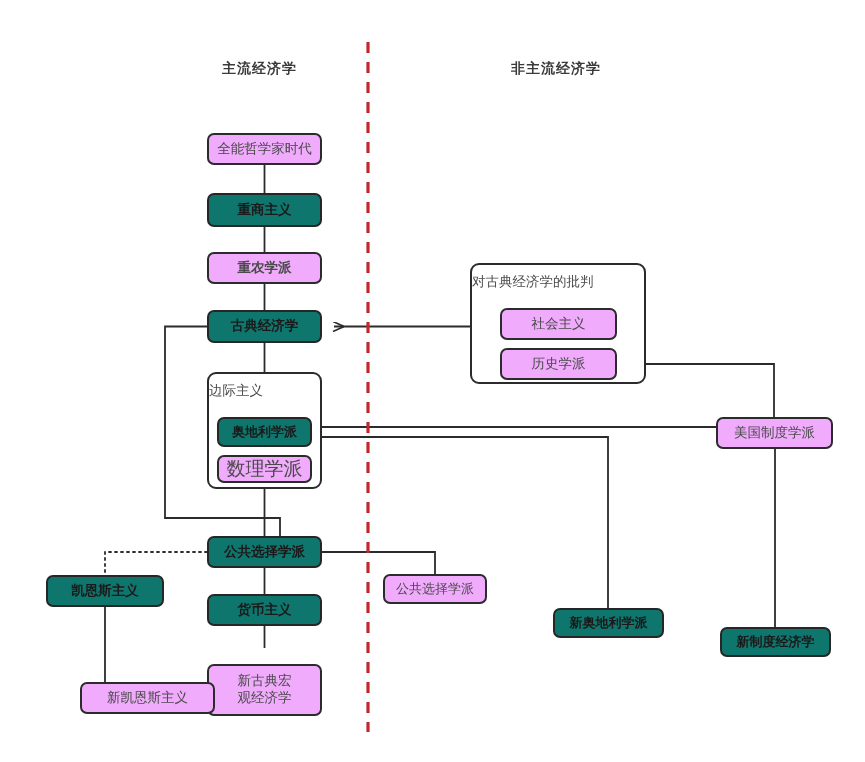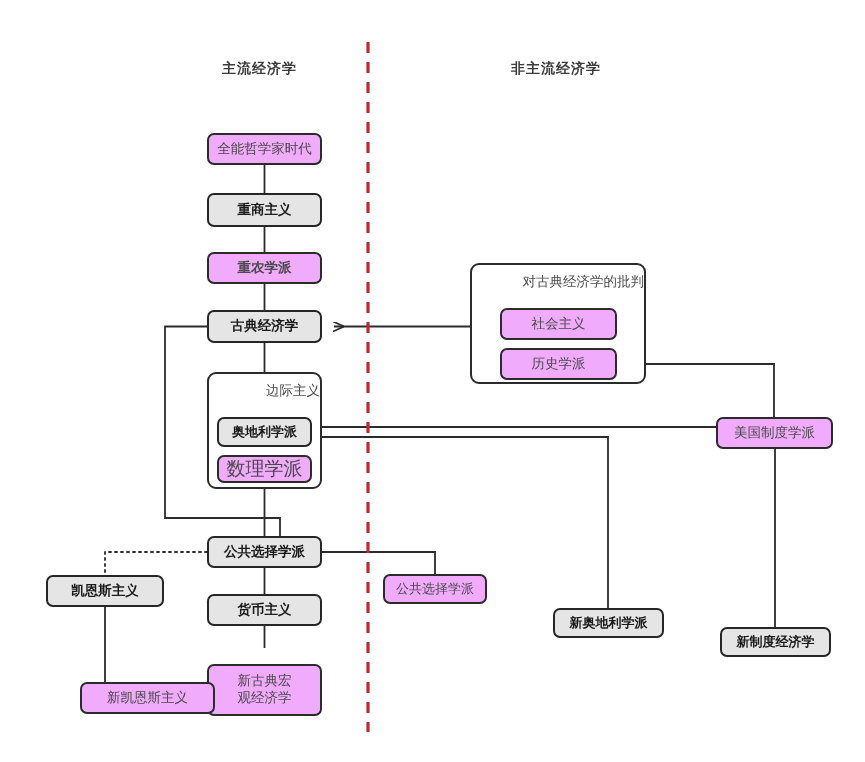--- a/index.html
+++ b/index.html
@@ -10,26 +10,26 @@
     position:absolute;font-size:14px;font-weight:bold;color:#3b3b3b;
     letter-spacing:1px;white-space:nowrap;
   }
   .node{
     position:absolute;box-sizing:border-box;
     border:2px solid #2b2b2b;border-radius:7px;background:#f0abfc;
     display:flex;align-items:center;justify-content:center;
     text-align:center;color:#4a4a4a;font-size:13.5px;line-height:1.25;
     z-index:3;
   }
-  .node.yellow{background:#e5e5e5;color:#1a1a1a;font-weight:bold;border-color:#262626;}
+  .node.yellow{background:#0f766e;color:#1a1a1a;font-weight:bold;border-color:#262626;}
   .node.group{
     display:block;background:#ffffff;border-radius:9px;
   }
   .group > .grp-title{
-    position:absolute;left:0;right:0;top:9px;text-align:right;
+    position:absolute;left:0;right:0;top:9px;text-align:left;
     font-size:13.5px;color:#4a4a4a;
   }
 </style>
 </head>
 <body>
 
 <div id="stage">
 
   <svg id="edges" viewBox="0 0 865 762">
     <defs>

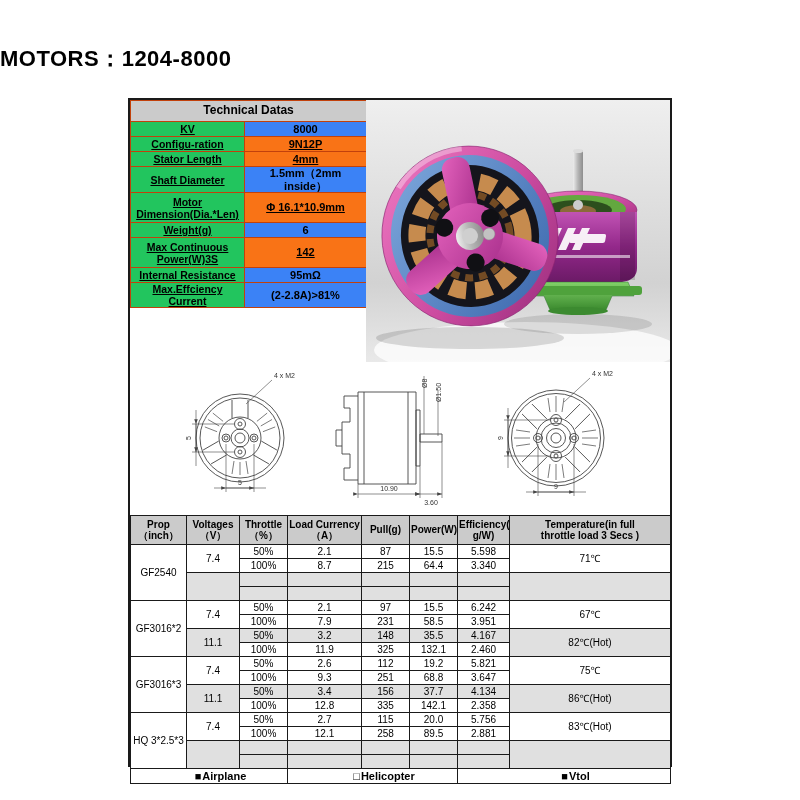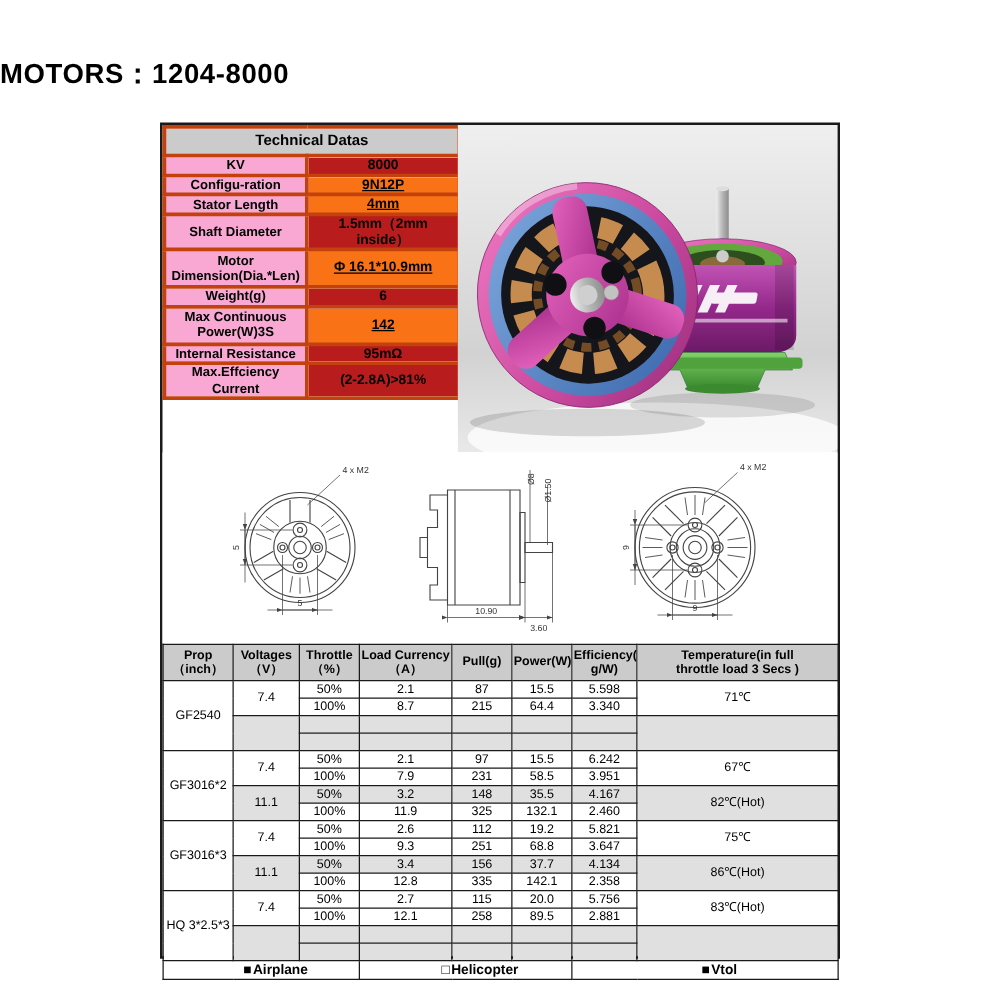--- a/index.html
+++ b/index.html
@@ -4,25 +4,25 @@
 <style>
   html,body{margin:0;padding:0;background:#fff;}
   body{width:800px;height:800px;position:relative;font-family:"Liberation Sans",sans-serif;color:#000;}
   .title{position:absolute;left:0;top:44px;width:800px;text-align:left;
          font-size:22px;font-weight:bold;letter-spacing:.5px;}
   .sheet{position:absolute;left:128px;top:98px;width:540px;height:665px;border:2px solid #1a1a1a;background:#fff;}
 
   table{border-collapse:collapse;}
   
   .tech{position:absolute;left:0;top:0;width:236px;table-layout:fixed;}
-  .tech th,.tech td{border:3px solid #c2410c;text-align:center;vertical-align:middle;
+  .tech th,.tech td{border:1px solid #c2410c;text-align:center;vertical-align:middle;
                     font-weight:bold;padding:0 2px;line-height:1.15;overflow:hidden;}
   .tech th{background:#cbcbcb;font-size:12px;height:20px;}
-  .tech td.l{background:#f9a8d4;font-size:10.5px;}
-  .tech td.v{background:#b91c1c;font-size:11px;}
+  .tech td.l{background:#22c55e;font-size:10.5px;text-decoration:underline;}
+  .tech td.v{background:#3b82f6;font-size:11px;}
   .tech tr.g td.v{background:#f97316;text-decoration:underline;}
   .tech tr.r15{height:15px;} .tech tr.r16{height:16px;} .tech tr.r30{height:30px;}
 
   
   .photo{position:absolute;left:236px;top:0;width:304px;height:262px;overflow:hidden;}
 
   
   .draw{position:absolute;left:0;top:262px;width:540px;height:153px;background:#fff;}
   .draw svg{position:absolute;top:2px;}
   .draw svg *{vector-effect:non-scaling-stroke;}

*****

What is needed is the full material, retyped unchanged, with no pictures in it.

# Answer:
--- a/index.html
+++ b/index.html
@@ -10,26 +10,26 @@
     position:absolute;font-size:14px;font-weight:bold;color:#3b3b3b;
     letter-spacing:1px;white-space:nowrap;
   }
   .node{
     position:absolute;box-sizing:border-box;
     border:2px solid #2b2b2b;border-radius:7px;background:#f0abfc;
     display:flex;align-items:center;justify-content:center;
     text-align:center;color:#4a4a4a;font-size:13.5px;line-height:1.25;
     z-index:3;
   }
-  .node.yellow{background:#e5e5e5;color:#1a1a1a;font-weight:bold;border-color:#262626;}
+  .node.yellow{background:#0f766e;color:#1a1a1a;font-weight:bold;border-color:#262626;}
   .node.group{
     display:block;background:#ffffff;border-radius:9px;
   }
   .group > .grp-title{
-    position:absolute;left:0;right:0;top:9px;text-align:right;
+    position:absolute;left:0;right:0;top:9px;text-align:left;
     font-size:13.5px;color:#4a4a4a;
   }
 </style>
 </head>
 <body>
 
 <div id="stage">
 
   <svg id="edges" viewBox="0 0 865 762">
     <defs>

--- a/index.html
+++ b/index.html
@@ -4,25 +4,25 @@
 <style>
   html,body{margin:0;padding:0;background:#fff;}
   body{width:800px;height:800px;position:relative;font-family:"Liberation Sans",sans-serif;color:#000;}
   .title{position:absolute;left:0;top:44px;width:800px;text-align:left;
          font-size:22px;font-weight:bold;letter-spacing:.5px;}
   .sheet{position:absolute;left:128px;top:98px;width:540px;height:665px;border:2px solid #1a1a1a;background:#fff;}
 
   table{border-collapse:collapse;}
   
   .tech{position:absolute;left:0;top:0;width:236px;table-layout:fixed;}
-  .tech th,.tech td{border:3px solid #c2410c;text-align:center;vertical-align:middle;
+  .tech th,.tech td{border:1px solid #c2410c;text-align:center;vertical-align:middle;
                     font-weight:bold;padding:0 2px;line-height:1.15;overflow:hidden;}
   .tech th{background:#cbcbcb;font-size:12px;height:20px;}
-  .tech td.l{background:#f9a8d4;font-size:10.5px;}
-  .tech td.v{background:#b91c1c;font-size:11px;}
+  .tech td.l{background:#22c55e;font-size:10.5px;text-decoration:underline;}
+  .tech td.v{background:#3b82f6;font-size:11px;}
   .tech tr.g td.v{background:#f97316;text-decoration:underline;}
   .tech tr.r15{height:15px;} .tech tr.r16{height:16px;} .tech tr.r30{height:30px;}
 
   
   .photo{position:absolute;left:236px;top:0;width:304px;height:262px;overflow:hidden;}
 
   
   .draw{position:absolute;left:0;top:262px;width:540px;height:153px;background:#fff;}
   .draw svg{position:absolute;top:2px;}
   .draw svg *{vector-effect:non-scaling-stroke;}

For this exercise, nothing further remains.